-- TASK --
Every entry below should be reproduced exactly; no picture is to be included.
───
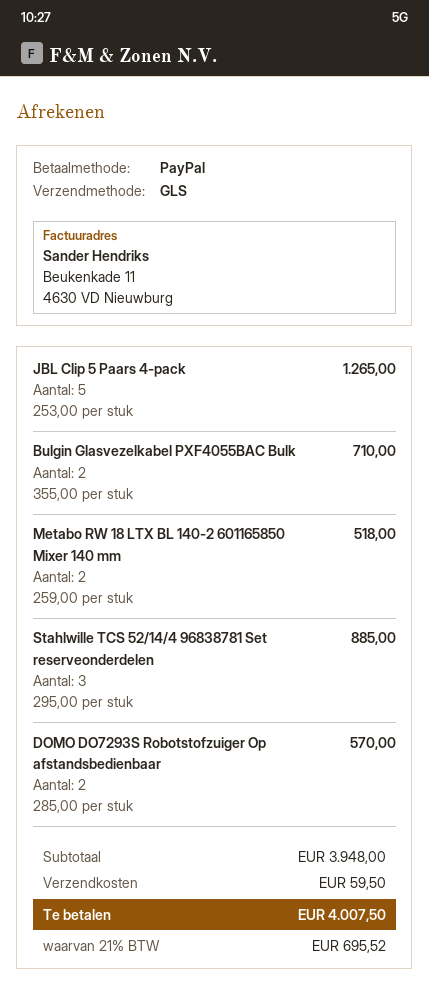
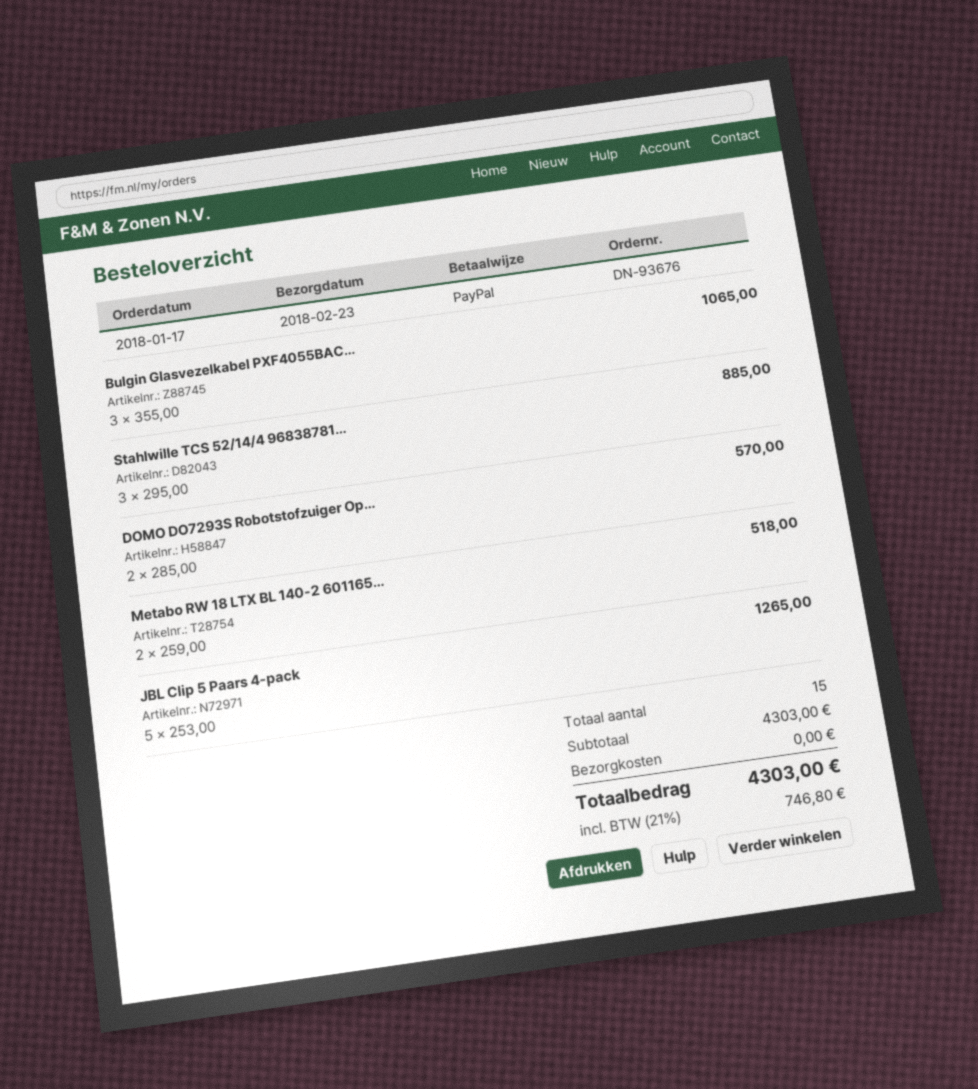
Bulgin Glasvezelkabel PXF4055BAC Bulk: 2 x 355.00 = 710.00 -> 3 x 355.00 = 1065.00
subtotal: 3948.00 -> 4303.00
shipping: 59.50 -> 0.00
tax: 21% = 695.52 -> 21% = 746.80
total: 4007.50 -> 4303.00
───
-- ANSWER TO THE EXERCISE --
Bulgin Glasvezelkabel PXF4055BAC Bulk: 2 x 355.00 = 710.00 -> 3 x 355.00 = 1065.00
subtotal: 3948.00 -> 4303.00
shipping: 59.50 -> 0.00
tax: 21% = 695.52 -> 21% = 746.80
total: 4007.50 -> 4303.00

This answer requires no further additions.